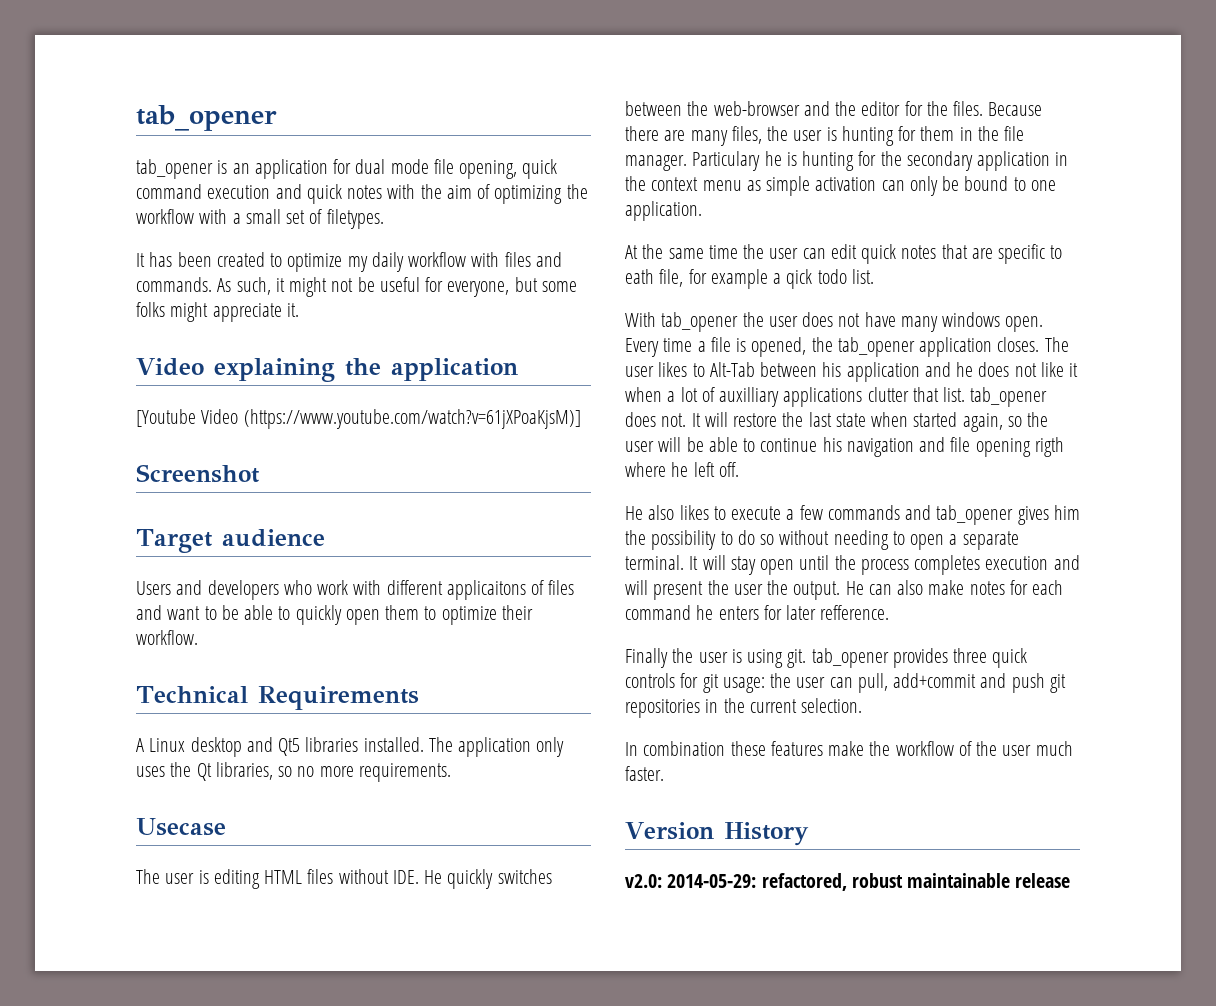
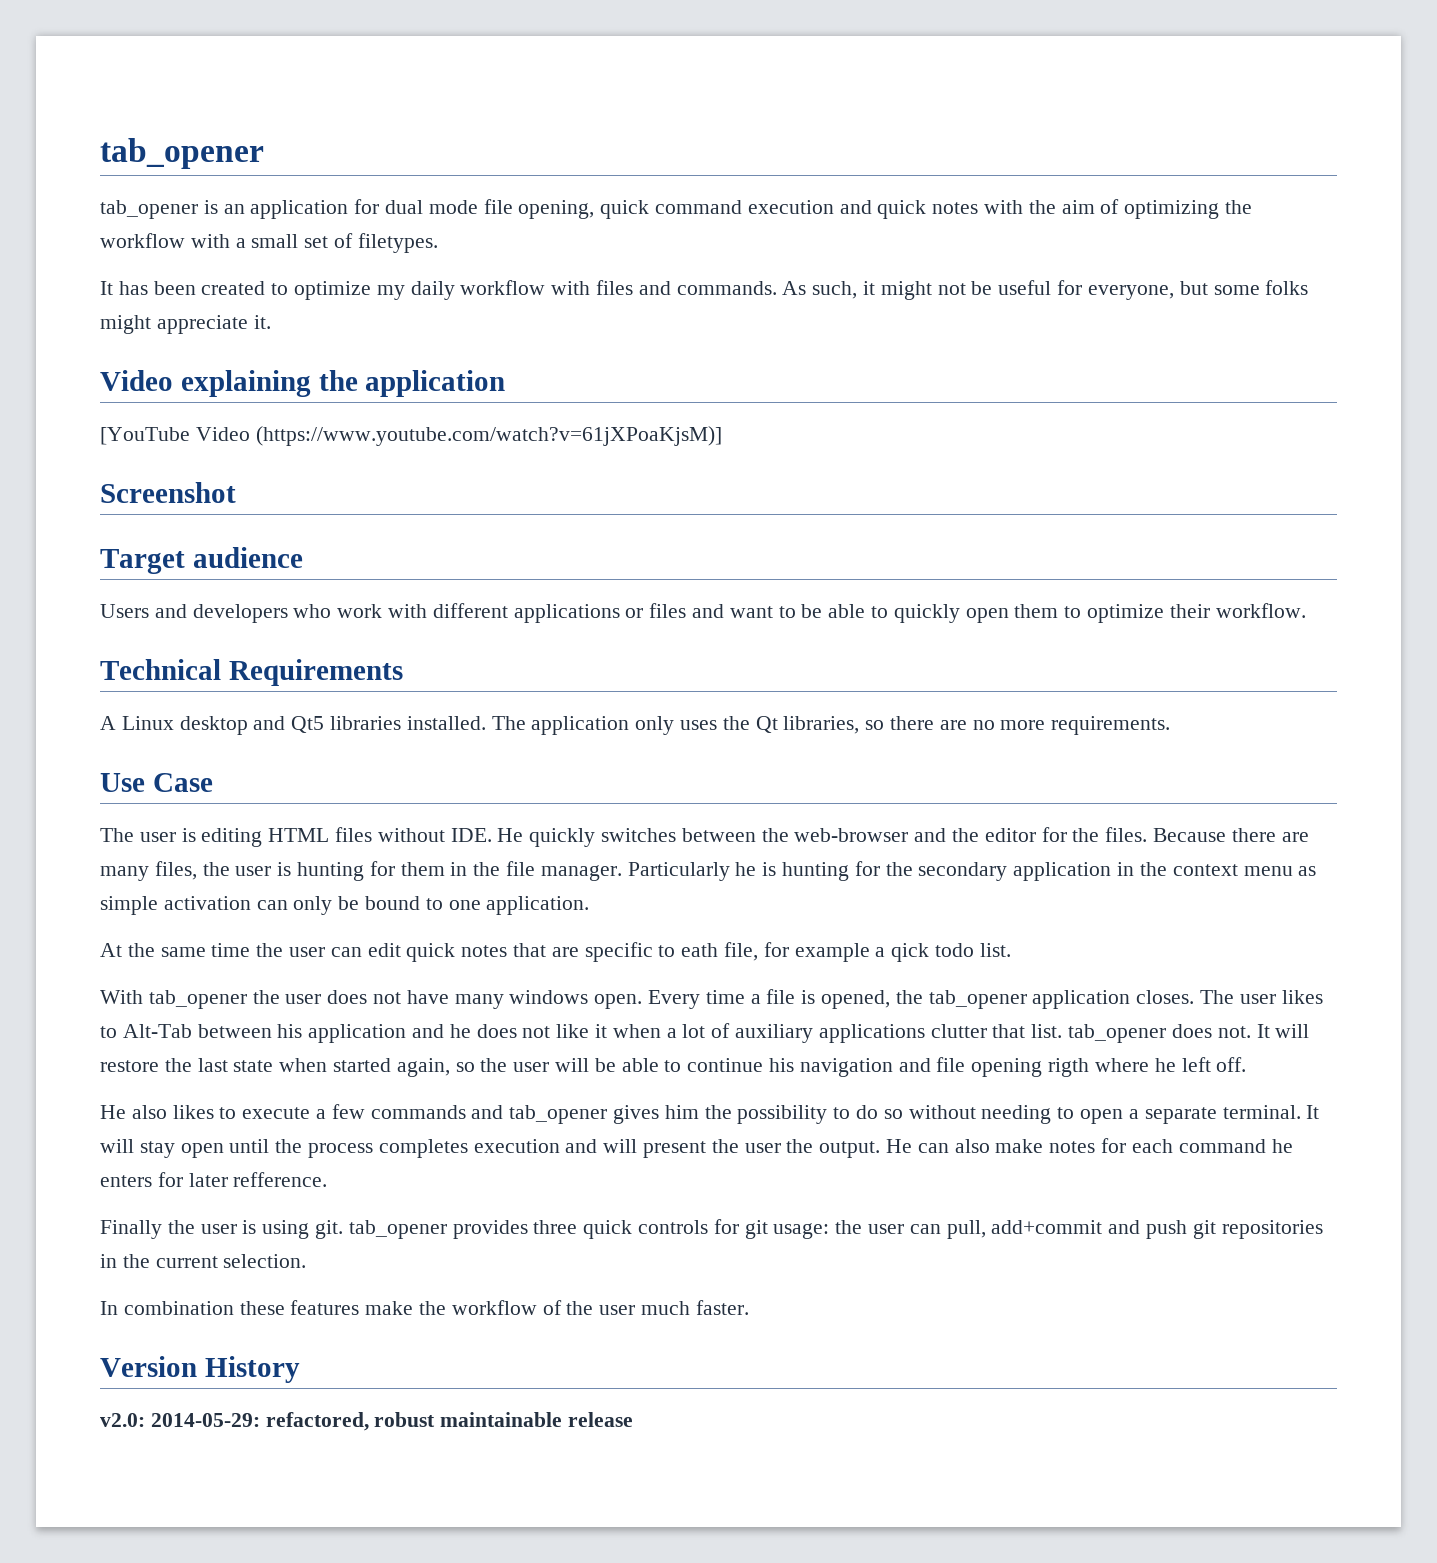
[136,409,196,427] [Youtube -> [100,427,190,445] [YouTube
[446,580,545,600] applicaitons of -> [513,604,644,623] applications or
(293, 771) none -> [890,716,967,730] there are
[136,818,226,836] Usecase -> [100,773,213,792] Use Case
[692,151,761,171] Particulary -> [627,862,730,881] Particularly
[719,387,780,407] auxilliary -> [735,1024,814,1043] auxiliary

※ ※ ※

Starting at the line that contains "[692,151,761,171] Particulary ->", return every line through the last one above, exactly as written.

**COMPLETED TASK**
[692,151,761,171] Particulary -> [627,862,730,881] Particularly
[719,387,780,407] auxilliary -> [735,1024,814,1043] auxiliary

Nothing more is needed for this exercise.